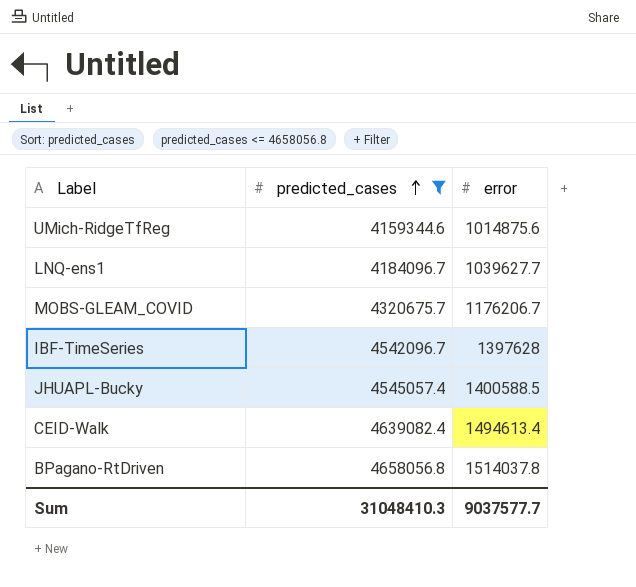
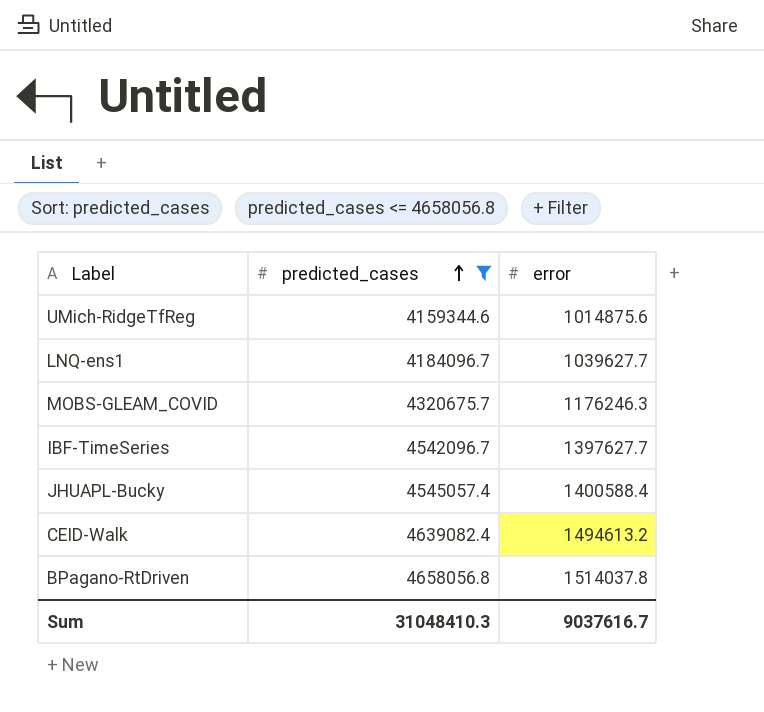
MOBS-GLEAM_COVID | error: 1176206.7 -> 1176246.3
IBF-TimeSeries | error: 1397628 -> 1397627.7
JHUAPL-Bucky | error: 1400588.5 -> 1400588.4
CEID-Walk | error: 1494613.4 -> 1494613.2
Sum | error: 9037577.7 -> 9037616.7

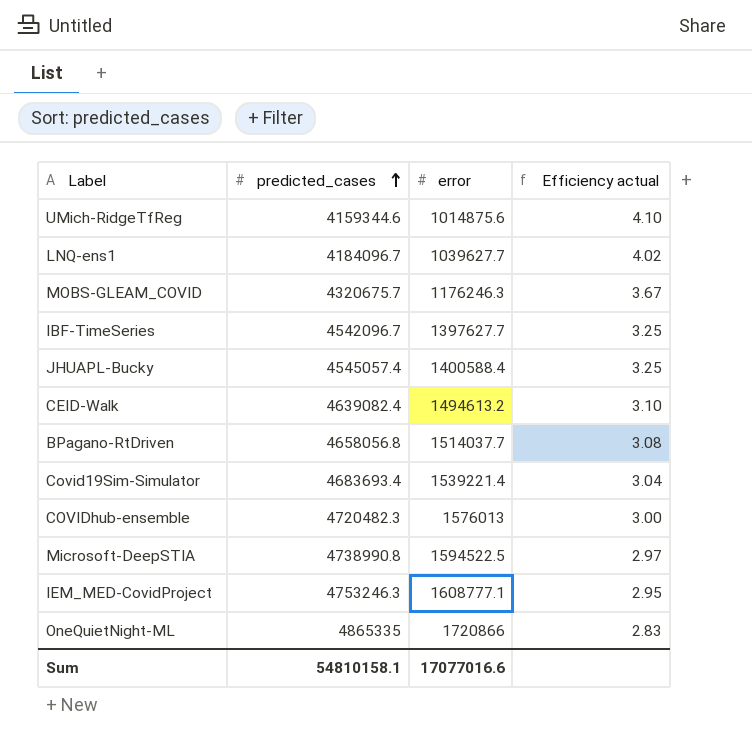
filter: predicted_cases <= 4658056.8 -> none
column Efficiency actual | formula: none -> [predicted_cases] / [error]
BPagano-RtDriven | error: 1514037.8 -> 1514037.7
Sum | predicted_cases: 31048410.3 -> 54810158.1
Sum | error: 9037616.7 -> 17077016.6

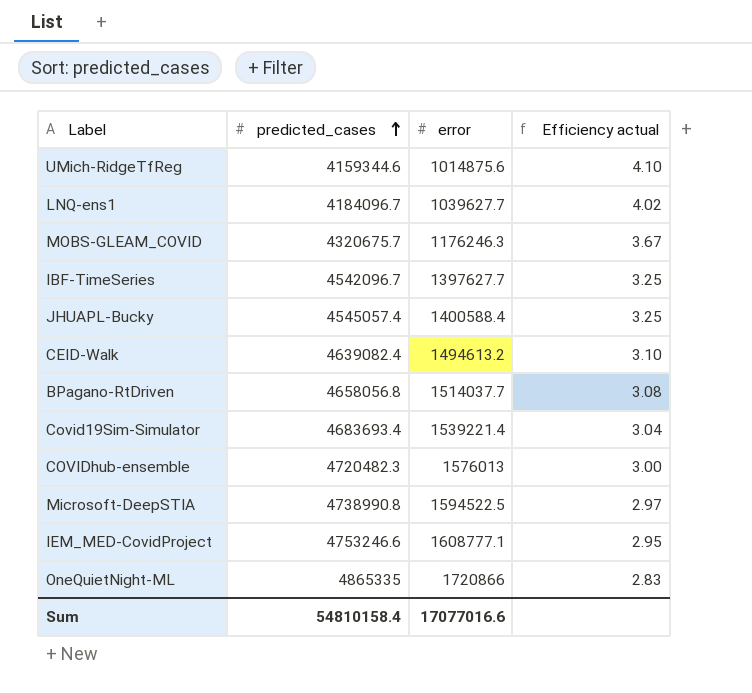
IEM_MED-CovidProject | predicted_cases: 4753246.3 -> 4753246.6
Sum | predicted_cases: 54810158.1 -> 54810158.4

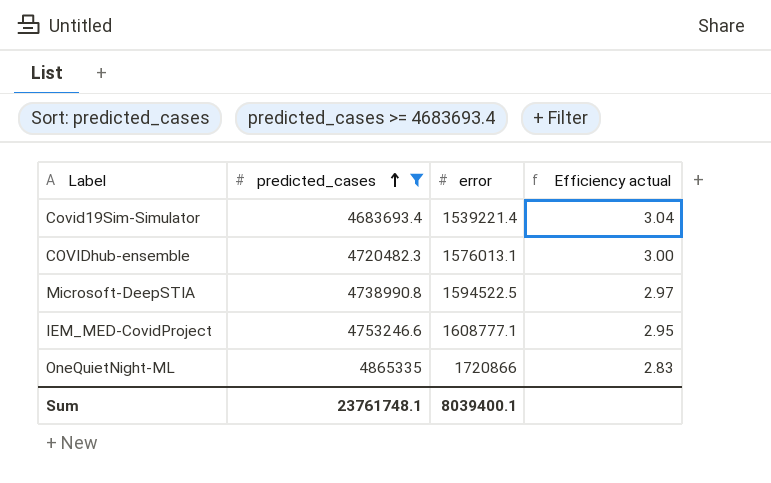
filter: none -> predicted_cases >= 4683693.4
COVIDhub-ensemble | error: 1576013 -> 1576013.1
Sum | predicted_cases: 54810158.4 -> 23761748.1
Sum | error: 17077016.6 -> 8039400.1

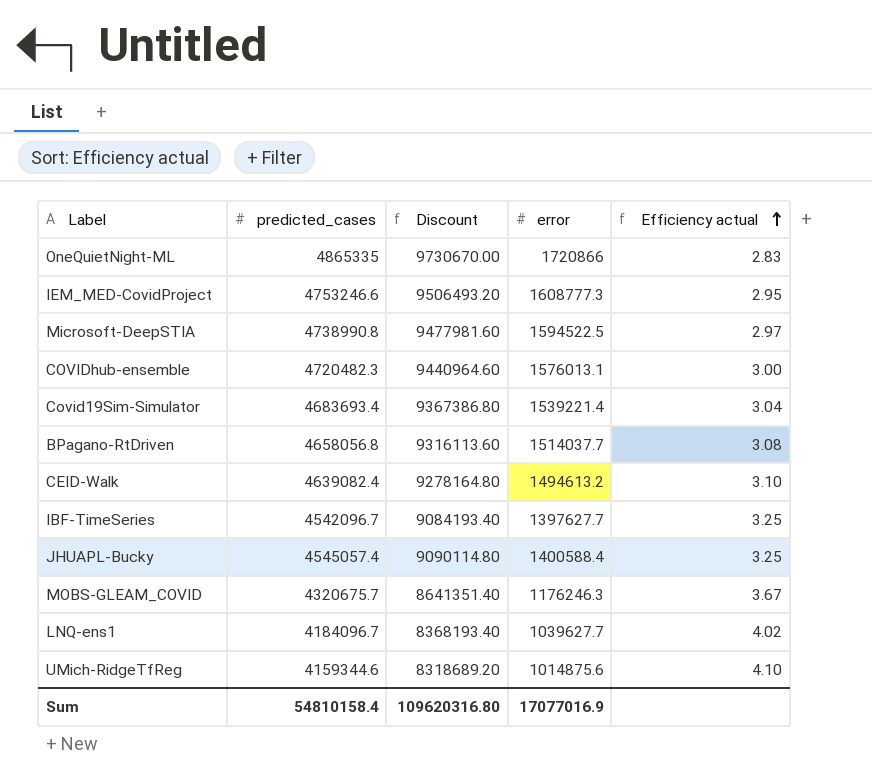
filter: predicted_cases >= 4683693.4 -> none
row order: predicted_cases ascending -> Efficiency actual ascending
column Discount | formula: none -> [predicted_cases] * 2
IEM_MED-CovidProject | error: 1608777.1 -> 1608777.3
Sum | predicted_cases: 23761748.1 -> 54810158.4
Sum | error: 8039400.1 -> 17077016.9

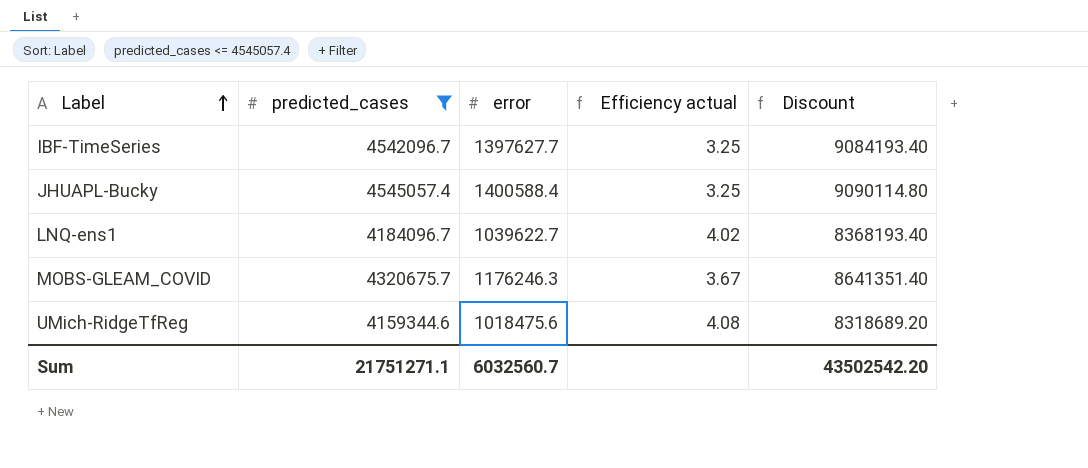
filter: none -> predicted_cases <= 4545057.4
row order: Efficiency actual ascending -> Label ascending
column Discount | position: 3 -> 5
LNQ-ens1 | error: 1039627.7 -> 1039622.7
UMich-RidgeTfReg | error: 1014875.6 -> 1018475.6
UMich-RidgeTfReg | Efficiency actual: 4.10 -> 4.08
Sum | predicted_cases: 54810158.4 -> 21751271.1
Sum | error: 17077016.9 -> 6032560.7
Sum | Discount: 109620316.80 -> 43502542.20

* **Exercise details**
Above are the records. Copy only the lines from the one with "filter: none -> predicted_cases >= 4683693.4" through the one with "filter: predicted_cases >= 4683693.4 -> none", exactly, with no pictures.

* **Written solution**
filter: none -> predicted_cases >= 4683693.4
COVIDhub-ensemble | error: 1576013 -> 1576013.1
Sum | predicted_cases: 54810158.4 -> 23761748.1
Sum | error: 17077016.6 -> 8039400.1

filter: predicted_cases >= 4683693.4 -> none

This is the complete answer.